» **What you are asked to do**: Could you output every record below exactly, leaving out the pictures?

» **Data supplied**:
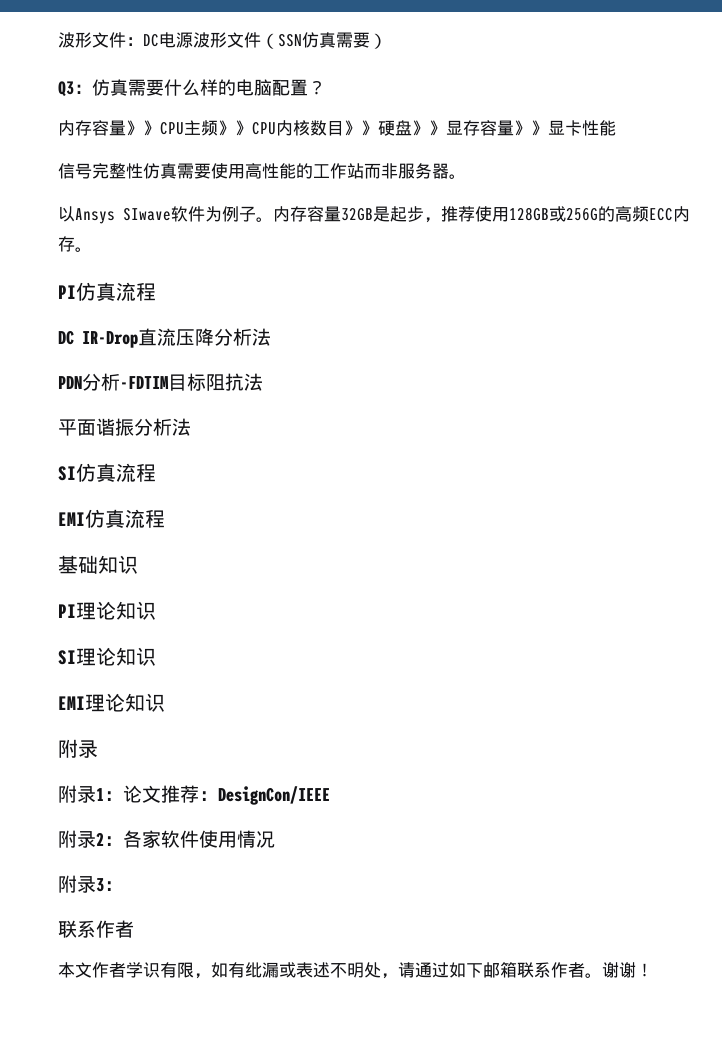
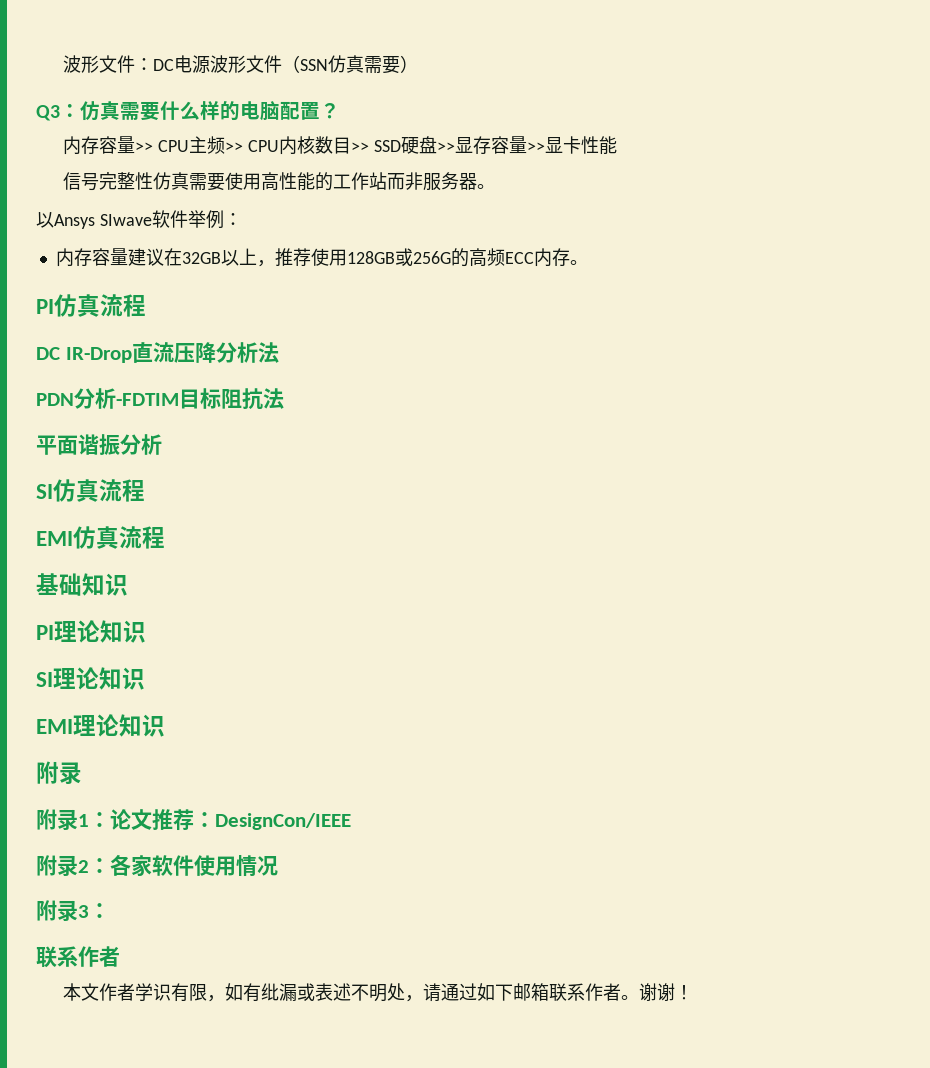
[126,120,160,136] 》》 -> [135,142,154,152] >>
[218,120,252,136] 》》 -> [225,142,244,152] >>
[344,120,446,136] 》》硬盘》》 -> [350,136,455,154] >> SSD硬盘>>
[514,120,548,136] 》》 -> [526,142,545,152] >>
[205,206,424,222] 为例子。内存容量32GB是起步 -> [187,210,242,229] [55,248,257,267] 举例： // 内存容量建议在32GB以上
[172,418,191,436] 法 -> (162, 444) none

» **Written solution**:
[126,120,160,136] 》》 -> [135,142,154,152] >>
[218,120,252,136] 》》 -> [225,142,244,152] >>
[344,120,446,136] 》》硬盘》》 -> [350,136,455,154] >> SSD硬盘>>
[514,120,548,136] 》》 -> [526,142,545,152] >>
[205,206,424,222] 为例子。内存容量32GB是起步 -> [187,210,242,229] [55,248,257,267] 举例： // 内存容量建议在32GB以上
[172,418,191,436] 法 -> (162, 444) none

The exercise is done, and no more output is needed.